The human brain, a mere 2% of our body weight, astonishingly consumes about 20% of our energy. This disproportionate energy use has long fascinated scientists, prompting the question: what makes our brain so energetically demanding? Common theories attributed this to the sheer size of the human brain.
However, this explanation was insufficient as other mammals have larger brains or more neurons. Thus, researchers embarked on this study to delve deeper into the brain’s energy distribution, particularly focusing on the role of neuromodulators – chemicals like dopamine and serotonin that regulate neuron activity.
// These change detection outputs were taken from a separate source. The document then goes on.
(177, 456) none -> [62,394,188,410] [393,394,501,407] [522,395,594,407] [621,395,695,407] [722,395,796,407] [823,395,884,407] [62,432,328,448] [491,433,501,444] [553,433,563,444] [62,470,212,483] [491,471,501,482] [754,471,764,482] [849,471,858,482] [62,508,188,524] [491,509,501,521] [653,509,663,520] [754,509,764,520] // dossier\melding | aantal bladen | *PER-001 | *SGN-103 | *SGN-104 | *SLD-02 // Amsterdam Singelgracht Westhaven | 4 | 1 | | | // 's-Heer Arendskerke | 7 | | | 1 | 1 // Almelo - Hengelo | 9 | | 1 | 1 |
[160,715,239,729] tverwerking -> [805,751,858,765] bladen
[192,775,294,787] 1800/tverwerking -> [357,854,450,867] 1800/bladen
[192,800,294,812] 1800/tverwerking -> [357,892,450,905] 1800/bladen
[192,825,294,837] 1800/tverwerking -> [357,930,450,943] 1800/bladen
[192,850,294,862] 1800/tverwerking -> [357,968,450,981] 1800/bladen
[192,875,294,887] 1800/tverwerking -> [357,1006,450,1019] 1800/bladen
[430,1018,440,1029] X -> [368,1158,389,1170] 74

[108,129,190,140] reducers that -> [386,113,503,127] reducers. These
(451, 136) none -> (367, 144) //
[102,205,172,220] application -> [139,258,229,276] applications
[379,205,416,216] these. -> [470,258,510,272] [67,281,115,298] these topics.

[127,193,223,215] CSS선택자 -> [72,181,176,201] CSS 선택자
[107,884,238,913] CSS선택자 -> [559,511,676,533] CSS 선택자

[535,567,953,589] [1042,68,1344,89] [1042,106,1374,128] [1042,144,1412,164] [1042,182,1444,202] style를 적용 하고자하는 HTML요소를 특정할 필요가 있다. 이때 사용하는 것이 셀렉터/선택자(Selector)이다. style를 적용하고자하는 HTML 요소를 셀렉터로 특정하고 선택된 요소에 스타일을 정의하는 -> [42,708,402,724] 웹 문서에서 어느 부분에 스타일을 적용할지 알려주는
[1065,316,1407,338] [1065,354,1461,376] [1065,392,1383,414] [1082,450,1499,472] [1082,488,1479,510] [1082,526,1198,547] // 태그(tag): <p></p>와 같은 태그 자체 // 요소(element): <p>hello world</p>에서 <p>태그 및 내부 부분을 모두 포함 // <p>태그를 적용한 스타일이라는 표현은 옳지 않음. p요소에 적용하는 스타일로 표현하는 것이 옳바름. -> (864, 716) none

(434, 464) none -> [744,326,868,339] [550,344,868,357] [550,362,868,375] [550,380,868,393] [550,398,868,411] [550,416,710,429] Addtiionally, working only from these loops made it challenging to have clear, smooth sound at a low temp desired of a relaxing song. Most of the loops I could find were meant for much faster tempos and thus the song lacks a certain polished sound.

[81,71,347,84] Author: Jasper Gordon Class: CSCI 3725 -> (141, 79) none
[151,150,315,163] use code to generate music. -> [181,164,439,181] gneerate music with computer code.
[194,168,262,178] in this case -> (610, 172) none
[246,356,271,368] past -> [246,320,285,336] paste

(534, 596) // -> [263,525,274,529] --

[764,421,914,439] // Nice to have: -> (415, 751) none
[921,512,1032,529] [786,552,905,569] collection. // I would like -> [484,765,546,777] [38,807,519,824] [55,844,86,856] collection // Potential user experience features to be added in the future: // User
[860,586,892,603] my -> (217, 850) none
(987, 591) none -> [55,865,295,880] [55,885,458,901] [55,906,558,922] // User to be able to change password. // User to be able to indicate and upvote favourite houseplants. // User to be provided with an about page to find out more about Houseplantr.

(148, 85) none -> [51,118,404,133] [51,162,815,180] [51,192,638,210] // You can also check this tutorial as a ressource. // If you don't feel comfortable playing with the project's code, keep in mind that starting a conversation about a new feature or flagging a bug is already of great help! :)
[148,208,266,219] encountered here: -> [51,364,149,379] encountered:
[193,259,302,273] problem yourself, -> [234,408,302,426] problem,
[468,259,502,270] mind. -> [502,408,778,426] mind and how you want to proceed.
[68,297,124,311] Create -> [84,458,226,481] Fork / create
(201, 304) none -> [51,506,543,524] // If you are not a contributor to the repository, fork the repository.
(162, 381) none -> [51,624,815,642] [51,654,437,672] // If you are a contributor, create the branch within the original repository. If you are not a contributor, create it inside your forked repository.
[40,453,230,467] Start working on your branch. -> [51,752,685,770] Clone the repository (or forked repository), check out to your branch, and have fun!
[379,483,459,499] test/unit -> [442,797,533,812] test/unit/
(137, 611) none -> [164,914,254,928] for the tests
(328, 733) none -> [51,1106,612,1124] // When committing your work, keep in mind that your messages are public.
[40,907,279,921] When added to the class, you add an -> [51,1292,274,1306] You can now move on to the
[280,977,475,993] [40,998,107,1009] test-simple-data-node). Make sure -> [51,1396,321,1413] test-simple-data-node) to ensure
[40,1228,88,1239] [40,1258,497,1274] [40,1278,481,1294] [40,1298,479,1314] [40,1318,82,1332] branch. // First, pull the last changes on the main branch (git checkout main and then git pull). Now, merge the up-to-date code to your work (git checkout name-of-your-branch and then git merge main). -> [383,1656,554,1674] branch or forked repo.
The study involved 30 healthy, right-handed participants without a history of psychiatric conditions. The researchers employed two advanced neuroimaging techniques: positron emission tomography (PET) and functional magnetic resonance imaging (fMRI). PET scans are adept at measuring metabolic processes in the body, like glucose metabolism, which is a key indicator of energy use. fMRI, on the other hand, excels at detecting blood flow changes related to neural activity, thereby mapping functional connections in the brain.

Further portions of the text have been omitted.